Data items
════

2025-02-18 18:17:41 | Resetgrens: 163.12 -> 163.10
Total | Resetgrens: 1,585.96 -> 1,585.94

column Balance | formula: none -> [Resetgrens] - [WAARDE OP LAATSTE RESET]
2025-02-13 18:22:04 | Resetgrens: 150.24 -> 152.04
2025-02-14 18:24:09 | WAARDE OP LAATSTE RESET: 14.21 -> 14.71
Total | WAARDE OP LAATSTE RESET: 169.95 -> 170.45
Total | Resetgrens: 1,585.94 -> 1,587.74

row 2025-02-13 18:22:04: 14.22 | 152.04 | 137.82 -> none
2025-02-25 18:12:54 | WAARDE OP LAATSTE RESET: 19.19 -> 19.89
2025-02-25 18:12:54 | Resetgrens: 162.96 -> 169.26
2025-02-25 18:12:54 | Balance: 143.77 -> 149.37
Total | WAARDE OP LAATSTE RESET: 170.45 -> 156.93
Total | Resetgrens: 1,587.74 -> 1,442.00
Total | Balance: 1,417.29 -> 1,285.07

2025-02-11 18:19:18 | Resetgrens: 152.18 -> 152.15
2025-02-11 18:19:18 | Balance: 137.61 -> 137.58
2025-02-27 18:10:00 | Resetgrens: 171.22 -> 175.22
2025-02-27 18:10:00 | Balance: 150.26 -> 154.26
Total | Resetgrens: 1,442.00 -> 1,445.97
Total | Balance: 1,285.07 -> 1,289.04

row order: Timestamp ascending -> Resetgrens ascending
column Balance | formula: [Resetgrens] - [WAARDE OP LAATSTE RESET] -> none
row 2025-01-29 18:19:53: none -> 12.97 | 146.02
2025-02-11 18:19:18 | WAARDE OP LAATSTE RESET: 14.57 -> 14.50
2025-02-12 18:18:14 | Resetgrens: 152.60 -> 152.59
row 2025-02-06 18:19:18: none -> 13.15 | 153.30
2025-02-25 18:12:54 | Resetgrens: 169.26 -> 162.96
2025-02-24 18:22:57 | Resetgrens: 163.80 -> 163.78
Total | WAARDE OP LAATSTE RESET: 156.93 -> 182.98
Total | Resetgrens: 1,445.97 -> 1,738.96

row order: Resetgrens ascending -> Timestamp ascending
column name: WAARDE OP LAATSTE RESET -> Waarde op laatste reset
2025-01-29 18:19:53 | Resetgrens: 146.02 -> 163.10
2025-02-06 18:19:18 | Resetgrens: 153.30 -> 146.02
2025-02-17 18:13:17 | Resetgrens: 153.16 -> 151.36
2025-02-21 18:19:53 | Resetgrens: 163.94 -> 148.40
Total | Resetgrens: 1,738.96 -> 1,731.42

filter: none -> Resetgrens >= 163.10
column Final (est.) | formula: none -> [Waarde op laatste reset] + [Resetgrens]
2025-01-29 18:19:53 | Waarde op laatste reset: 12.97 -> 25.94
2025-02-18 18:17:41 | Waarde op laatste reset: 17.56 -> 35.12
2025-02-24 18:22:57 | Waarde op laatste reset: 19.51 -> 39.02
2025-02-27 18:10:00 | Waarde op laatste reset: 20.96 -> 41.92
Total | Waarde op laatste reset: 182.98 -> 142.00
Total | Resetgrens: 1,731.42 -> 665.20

════

Write out, word for word, the lines from the one containing "2025-02-06 18:19:18 |" through the end of the records, with no other lines.

2025-02-06 18:19:18 | Resetgrens: 153.30 -> 146.02
2025-02-17 18:13:17 | Resetgrens: 153.16 -> 151.36
2025-02-21 18:19:53 | Resetgrens: 163.94 -> 148.40
Total | Resetgrens: 1,738.96 -> 1,731.42

filter: none -> Resetgrens >= 163.10
column Final (est.) | formula: none -> [Waarde op laatste reset] + [Resetgrens]
2025-01-29 18:19:53 | Waarde op laatste reset: 12.97 -> 25.94
2025-02-18 18:17:41 | Waarde op laatste reset: 17.56 -> 35.12
2025-02-24 18:22:57 | Waarde op laatste reset: 19.51 -> 39.02
2025-02-27 18:10:00 | Waarde op laatste reset: 20.96 -> 41.92
Total | Waarde op laatste reset: 182.98 -> 142.00
Total | Resetgrens: 1,731.42 -> 665.20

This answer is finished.